### Required work:
Before writing out the records, remove the pictures; keep everything else exact.

### Task inputs:
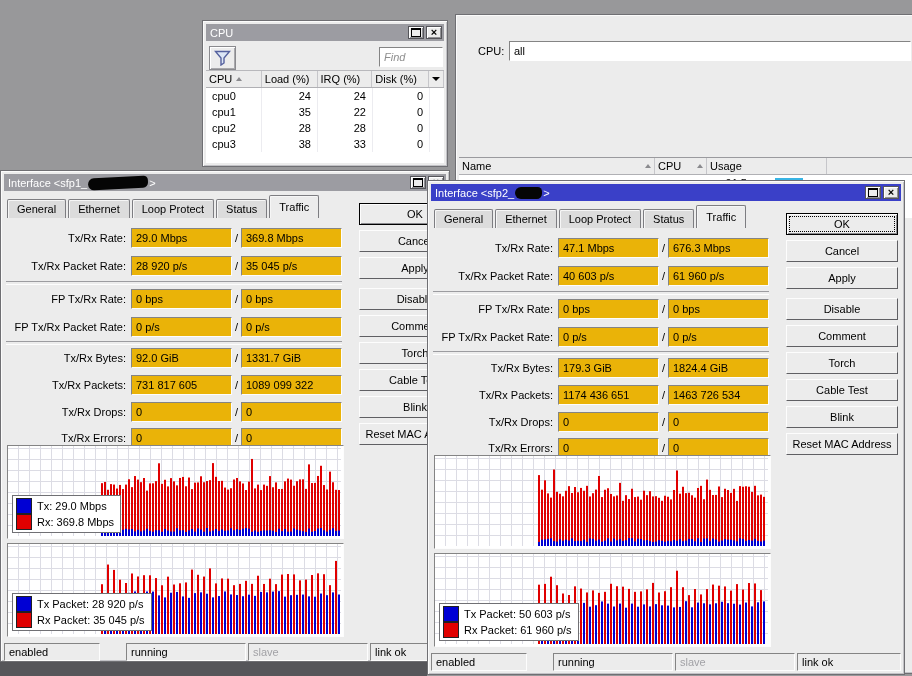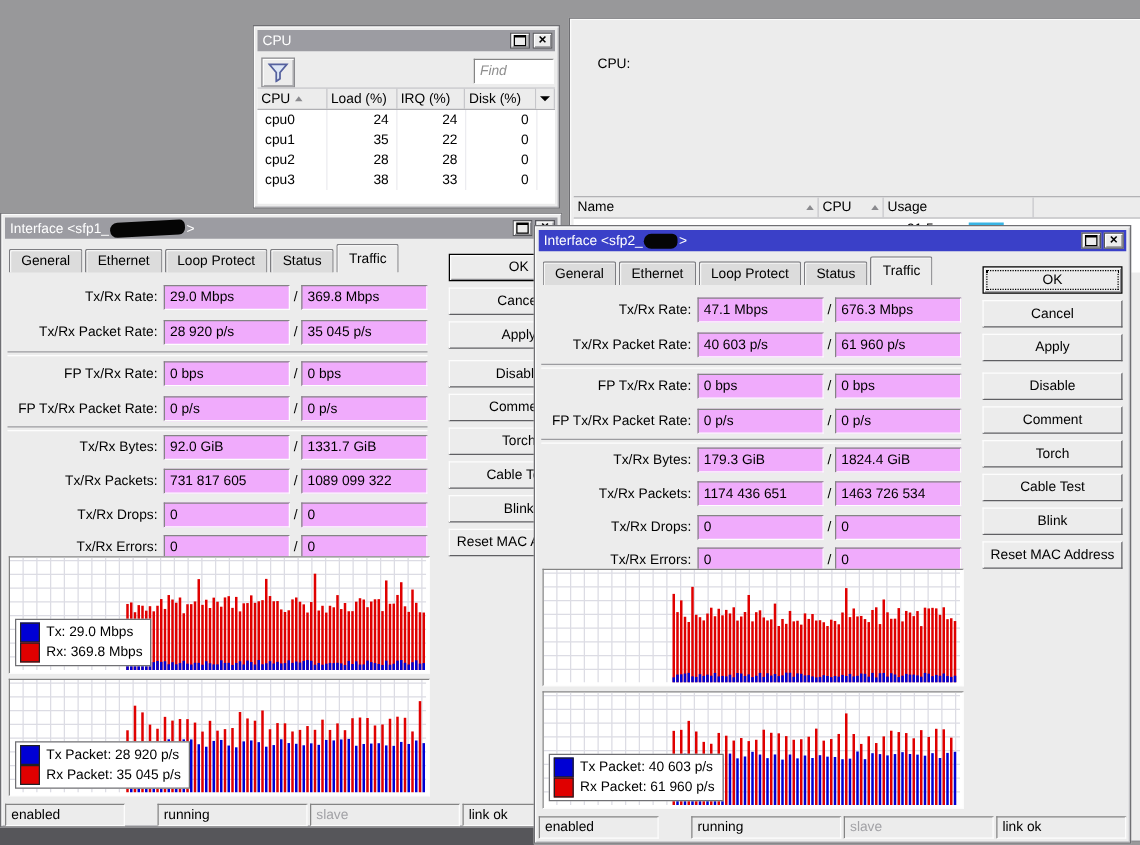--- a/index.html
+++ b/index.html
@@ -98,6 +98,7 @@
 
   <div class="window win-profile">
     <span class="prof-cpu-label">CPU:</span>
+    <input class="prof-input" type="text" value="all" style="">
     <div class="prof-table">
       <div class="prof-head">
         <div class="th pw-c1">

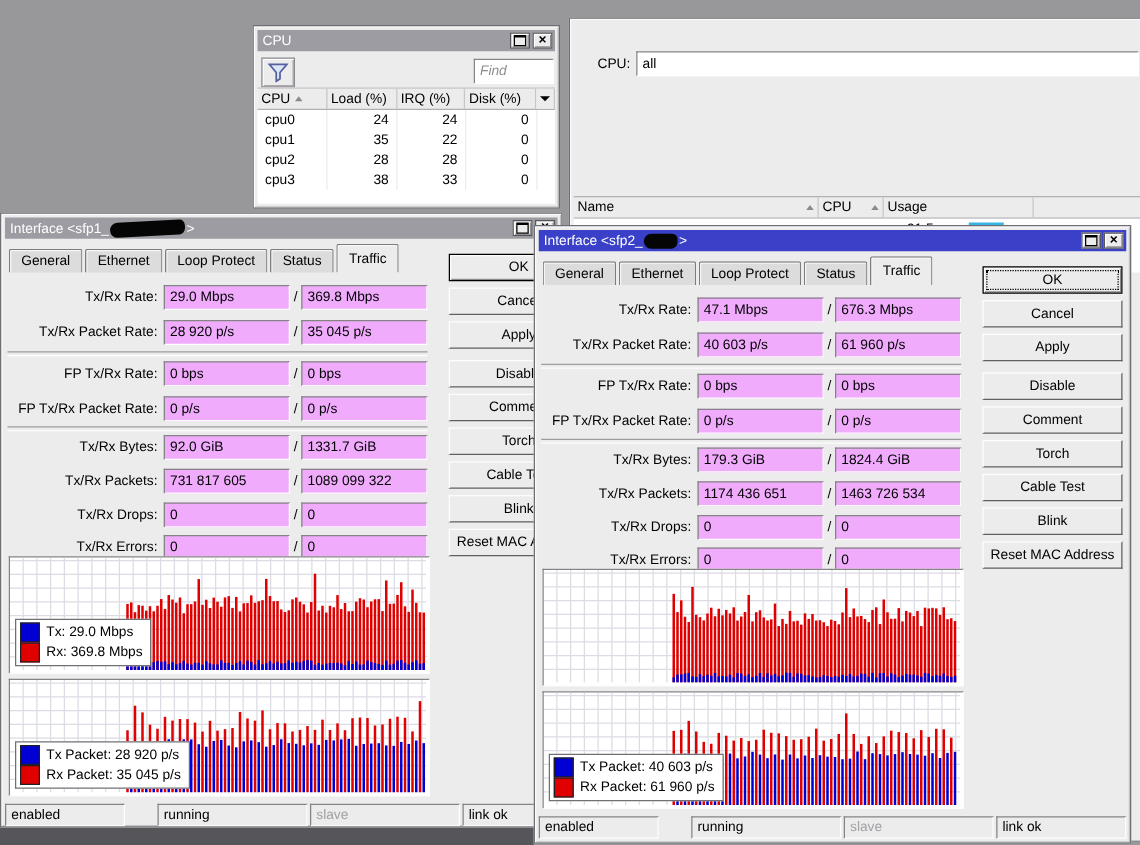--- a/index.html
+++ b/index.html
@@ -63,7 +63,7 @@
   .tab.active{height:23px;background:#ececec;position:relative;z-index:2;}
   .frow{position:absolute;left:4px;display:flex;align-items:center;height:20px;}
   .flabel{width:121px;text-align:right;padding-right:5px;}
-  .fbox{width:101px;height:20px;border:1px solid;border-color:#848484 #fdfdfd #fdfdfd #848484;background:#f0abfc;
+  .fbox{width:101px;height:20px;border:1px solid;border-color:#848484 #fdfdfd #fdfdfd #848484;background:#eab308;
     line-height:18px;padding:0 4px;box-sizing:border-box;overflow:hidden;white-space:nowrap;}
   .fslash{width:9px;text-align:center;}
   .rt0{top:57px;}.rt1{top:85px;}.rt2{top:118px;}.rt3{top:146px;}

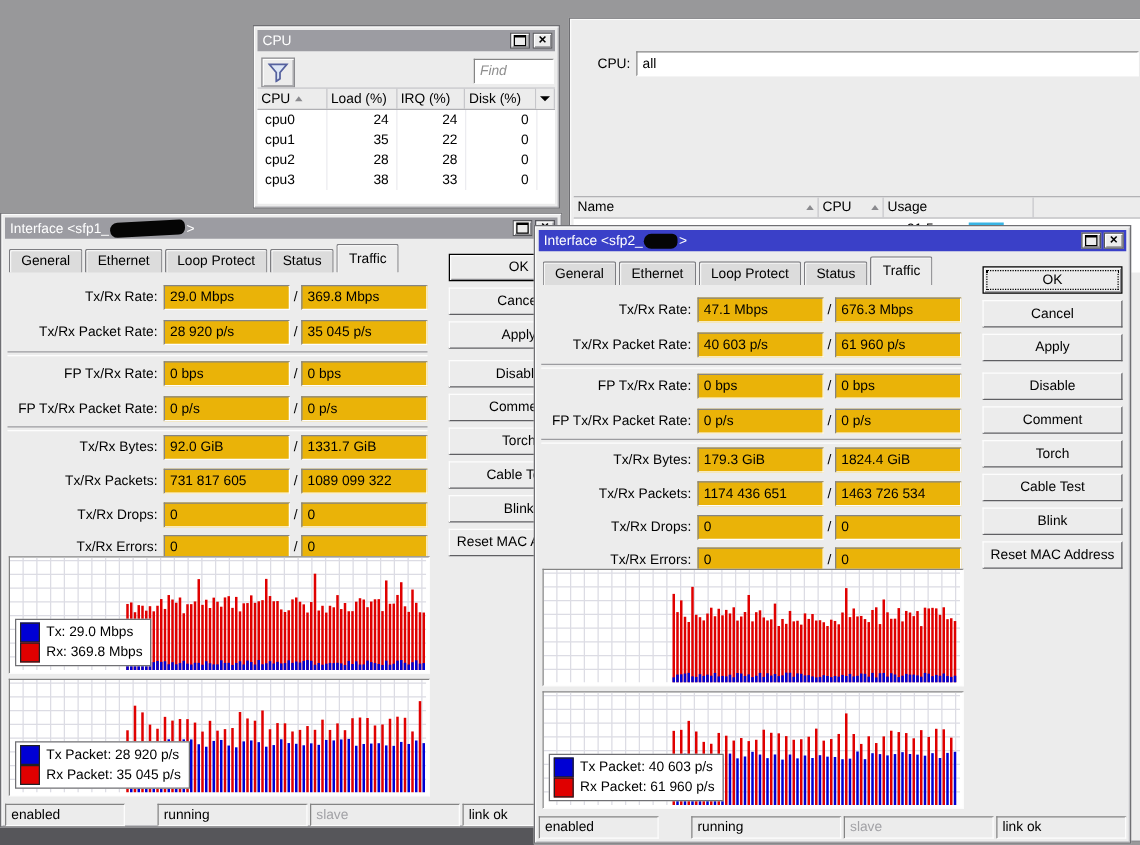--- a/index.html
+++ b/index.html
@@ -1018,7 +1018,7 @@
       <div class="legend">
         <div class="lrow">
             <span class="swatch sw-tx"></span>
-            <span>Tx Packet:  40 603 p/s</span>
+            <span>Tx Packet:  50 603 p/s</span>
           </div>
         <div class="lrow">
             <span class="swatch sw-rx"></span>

### Worked solution:
--- a/index.html
+++ b/index.html
@@ -98,6 +98,7 @@
 
   <div class="window win-profile">
     <span class="prof-cpu-label">CPU:</span>
+    <input class="prof-input" type="text" value="all" style="">
     <div class="prof-table">
       <div class="prof-head">
         <div class="th pw-c1">

--- a/index.html
+++ b/index.html
@@ -63,7 +63,7 @@
   .tab.active{height:23px;background:#ececec;position:relative;z-index:2;}
   .frow{position:absolute;left:4px;display:flex;align-items:center;height:20px;}
   .flabel{width:121px;text-align:right;padding-right:5px;}
-  .fbox{width:101px;height:20px;border:1px solid;border-color:#848484 #fdfdfd #fdfdfd #848484;background:#f0abfc;
+  .fbox{width:101px;height:20px;border:1px solid;border-color:#848484 #fdfdfd #fdfdfd #848484;background:#eab308;
     line-height:18px;padding:0 4px;box-sizing:border-box;overflow:hidden;white-space:nowrap;}
   .fslash{width:9px;text-align:center;}
   .rt0{top:57px;}.rt1{top:85px;}.rt2{top:118px;}.rt3{top:146px;}

--- a/index.html
+++ b/index.html
@@ -1018,7 +1018,7 @@
       <div class="legend">
         <div class="lrow">
             <span class="swatch sw-tx"></span>
-            <span>Tx Packet:  40 603 p/s</span>
+            <span>Tx Packet:  50 603 p/s</span>
           </div>
         <div class="lrow">
             <span class="swatch sw-rx"></span>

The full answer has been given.